- MATERIAL SUPPLIED:
··········

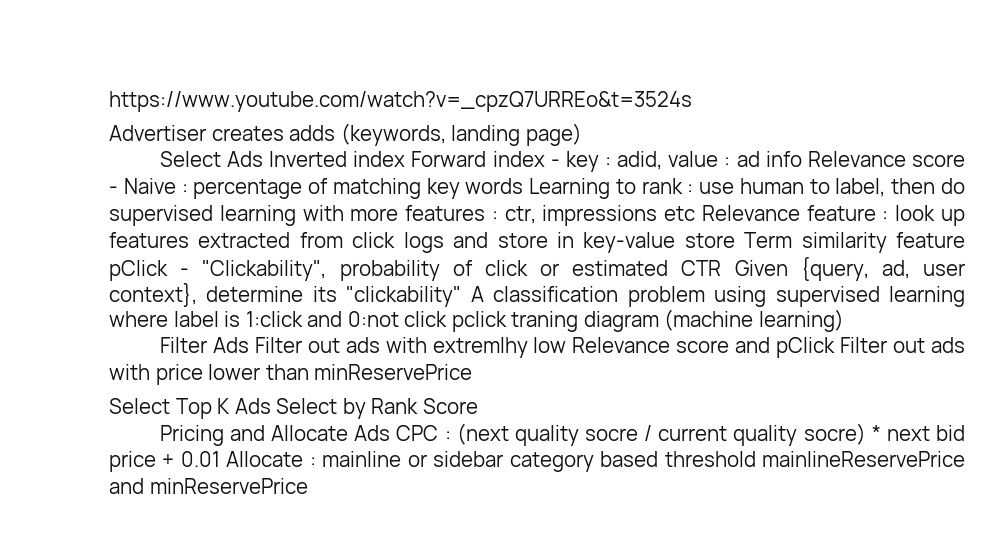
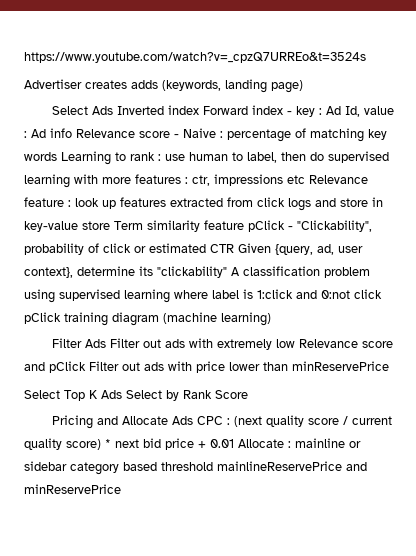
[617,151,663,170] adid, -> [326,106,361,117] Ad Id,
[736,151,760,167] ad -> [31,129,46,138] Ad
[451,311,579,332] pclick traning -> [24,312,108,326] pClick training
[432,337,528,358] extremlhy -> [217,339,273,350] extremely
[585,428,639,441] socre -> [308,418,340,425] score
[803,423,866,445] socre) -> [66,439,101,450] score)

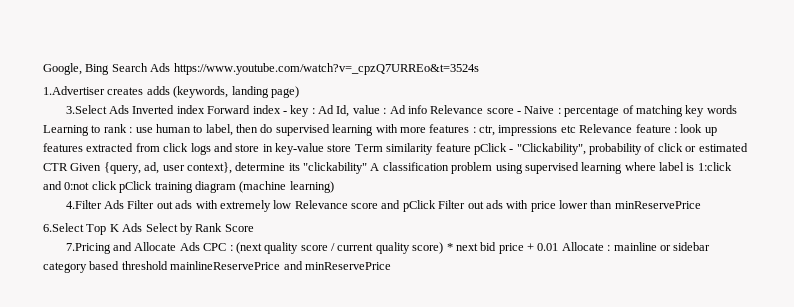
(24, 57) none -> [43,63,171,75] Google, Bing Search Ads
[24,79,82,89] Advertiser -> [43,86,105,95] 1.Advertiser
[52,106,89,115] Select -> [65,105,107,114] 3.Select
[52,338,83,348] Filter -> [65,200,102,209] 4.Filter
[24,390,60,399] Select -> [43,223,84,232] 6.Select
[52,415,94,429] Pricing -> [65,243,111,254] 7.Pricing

··········

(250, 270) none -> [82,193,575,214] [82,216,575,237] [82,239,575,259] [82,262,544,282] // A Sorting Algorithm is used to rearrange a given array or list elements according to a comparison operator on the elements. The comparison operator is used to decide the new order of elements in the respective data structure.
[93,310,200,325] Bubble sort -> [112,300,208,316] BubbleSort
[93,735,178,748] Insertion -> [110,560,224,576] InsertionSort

··········

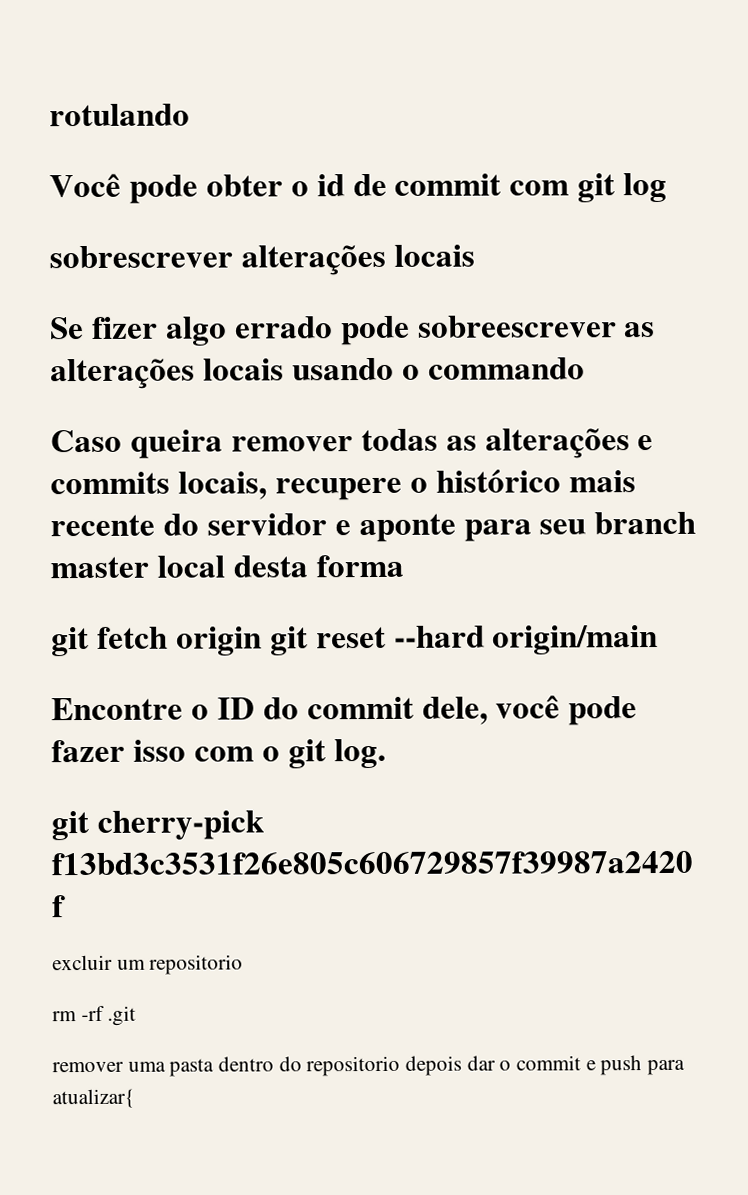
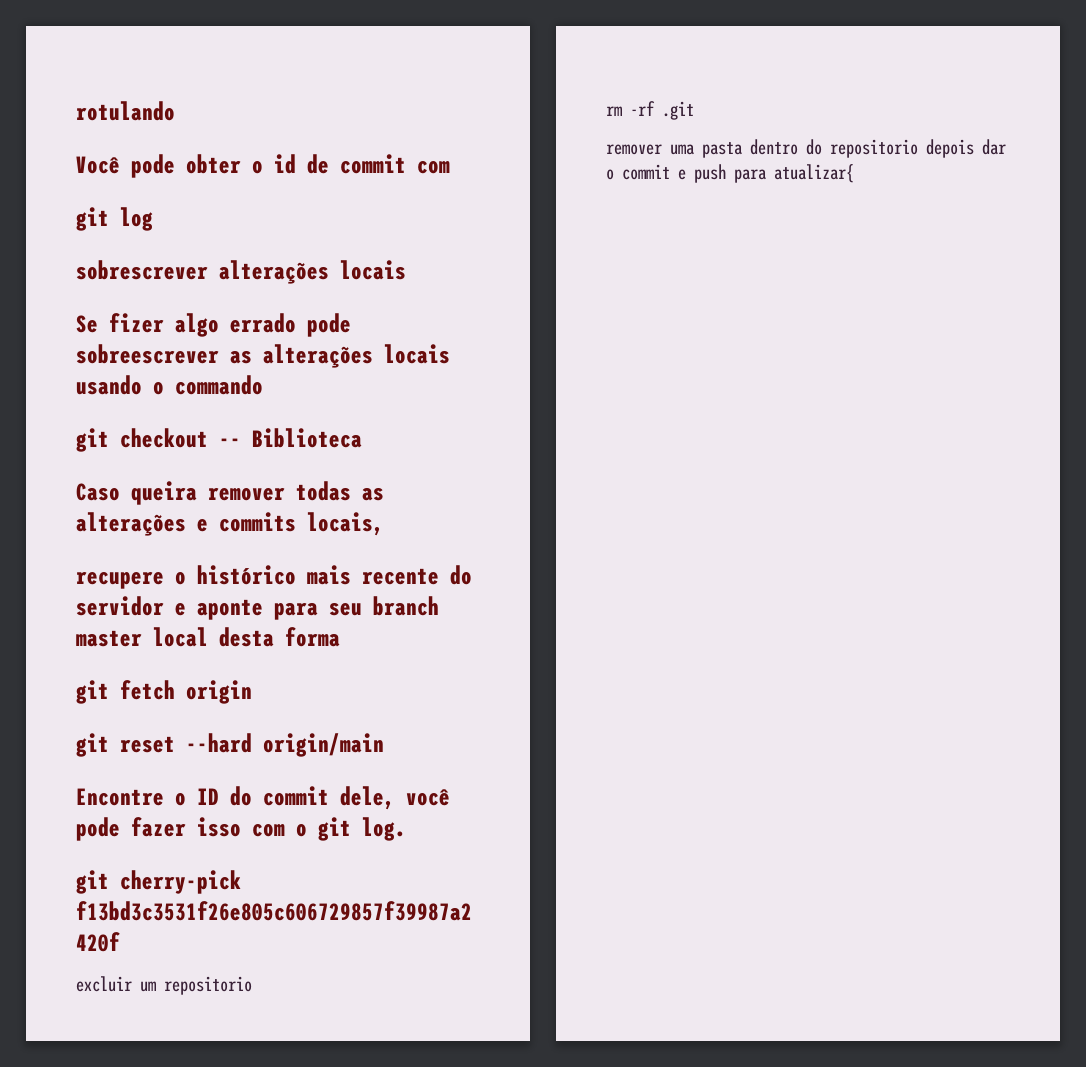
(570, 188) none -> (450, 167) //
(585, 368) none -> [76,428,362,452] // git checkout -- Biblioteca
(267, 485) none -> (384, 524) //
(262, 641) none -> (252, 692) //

··········

- PROBLEM TO SOLVE: Scan the data above and copy each line containing the word "socre".

- RESPONSE TO THE TASK:
[585,428,639,441] socre -> [308,418,340,425] score
[803,423,866,445] socre) -> [66,439,101,450] score)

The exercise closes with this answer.